Eu só trocaria o termo crítica “tradicional” para crítica “cega” ou “moralista”, pois, afinal, a obra de Shakespeare, o clássico dos clássicos, está replena de obscenos jogos de palavras, embora não chegue ao nível da tipografia, pois Gutenberg ainda era o desígnio primitivo de uma revolução. A assinatura de Virgília é um exemplo de como Machado, neste caso mui especificamente, superou as investidas metonímicas de Flaubert.
Cinema e artes visuais
Se você reparar bem, em Flaubert, as imagens criadas pelo processo metonímico evocam planos cinematográficos, muito antes do cinema. Já em Machado, pelo mesmo processo, esse intrincado jogo de imagens é uma construção plástica semelhante à do cubismo.

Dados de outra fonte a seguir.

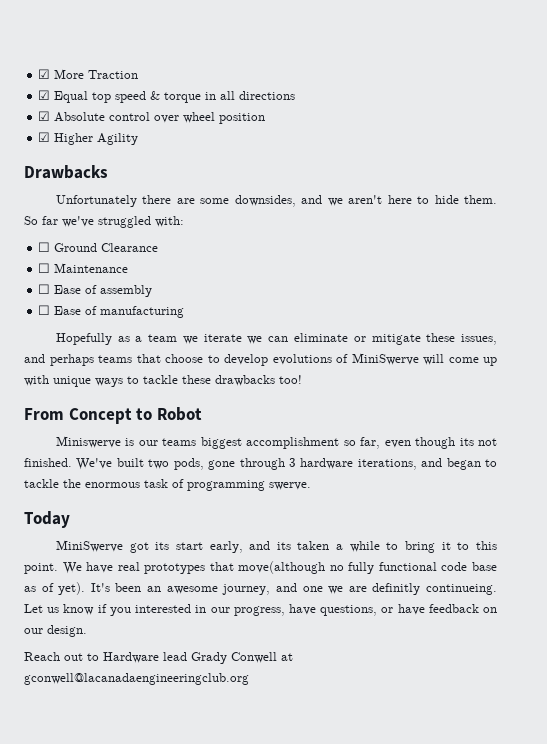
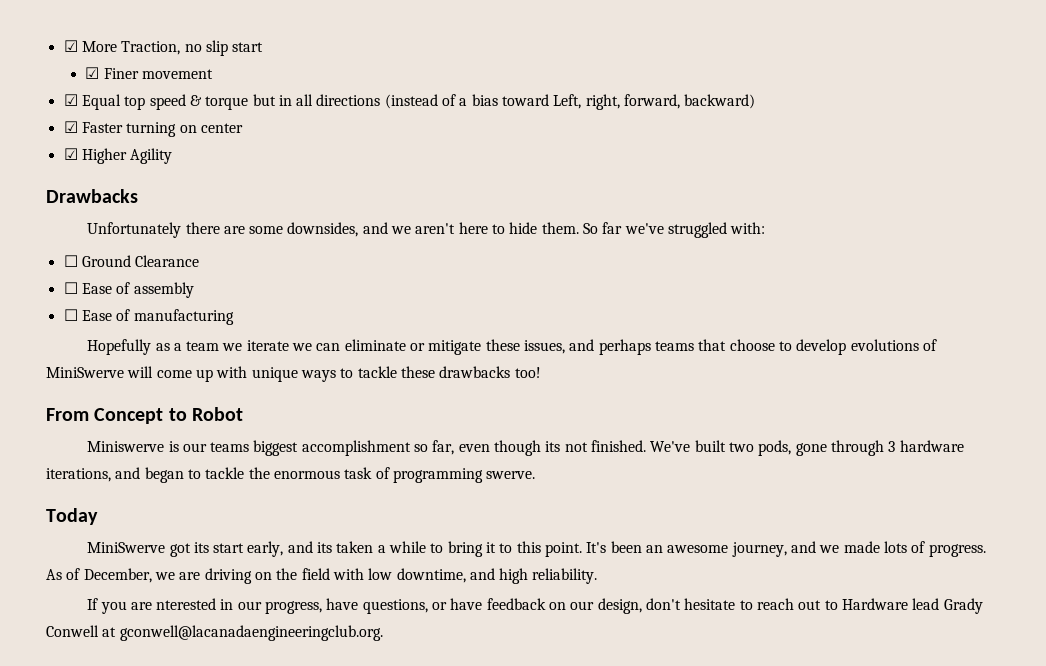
[88,70,139,79] Traction -> [121,40,264,56] [85,67,214,79] Traction, no slip start // ☑ Finer movement
(202, 97) none -> [252,94,276,106] but
[38,111,266,124] // ☑ Absolute control over wheel position -> [384,94,756,110] [63,121,243,137] (instead of a bias toward Left, right, forward, backward) // ☑ Faster turning on center
[38,263,129,273] // ☐ Maintenance -> (200, 261) none
[62,561,498,574] [24,582,86,595] We have real prototypes that move(although no fully functional code base as of yet). -> (582, 549) none
[302,583,498,595] [24,604,192,616] one we are definitly continueing. Let us know if you interested -> [819,541,986,557] [46,568,598,584] [87,598,217,614] we made lots of progress. As of December, we are driving on the field with low downtime, and high reliability. // If you are nterested
[47,625,87,637] [24,652,60,661] design. // Reach -> [597,598,794,614] design, don't hesitate to reach
[24,673,249,685] gconwell@lacanadaengineeringclub.org -> [119,625,383,641] gconwell@lacanadaengineeringclub.org.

Memórias Póstumas cintila metonímias. Note que partes do corpo se espalham como capítulos pelo espaço da narrativa. Neste sentido, o que Machado fez foi fragmentar a forma do corpo humano, deixando ao leitor a tarefa de juntá-la mentalmente, como lhe conviesse.
Se dermos uma olhada no índice, já temos uma ideia muito clara do que é isso: orelha, perna (“coxa desde nascença”), pé (“a propósito de botas”), nariz, braços (“O abraço”), cabeça, olhos, ouvidos (“olheiros e escutas”), pernas, triângulo de olhos e nariz (“entre a boca e a testa”), cabeça (“A barretina”, um tipo de chapéu feminino).
Pablo Picasso (1881-1973), que nasceu no ano do lançamento de Memórias Póstumas, só viria a lançar a primeira obra cubista em 1907, Les Demoiselles d’Avignon, ainda sem os traços fragmentados do objeto que eternizaram o estilo, como Três Músicos (1921) ou Guernica (1937). Mas o Bruxo já poderia, sim, estar reparando muito bem no movimento das artes plásticas francesas, além da própria literatura flaubertiana, com a perspicácia que só um gênio consegue ter.
Outros recursos antecipam elementos da arte abstrata, que apareceriam de modo similar décadas depois na pintura do holandês Piet Mondrian (1872-1944), por exemplo, e também na poesia concreta brasileira, 80 anos mais tarde.
O capítulo LV, “O velho diálogo de Adão e Eva”, repete as palavras “Brás Cubas” e “Virgília” várias vezes, de modo dançante, no espaço de linhas inteiras apenas pontilhadas, e o capítulo CXXXIX, “De como não fui ministro d’Estado”, vem todo ele sem palavra alguma, com todas as linhas pontilhadas.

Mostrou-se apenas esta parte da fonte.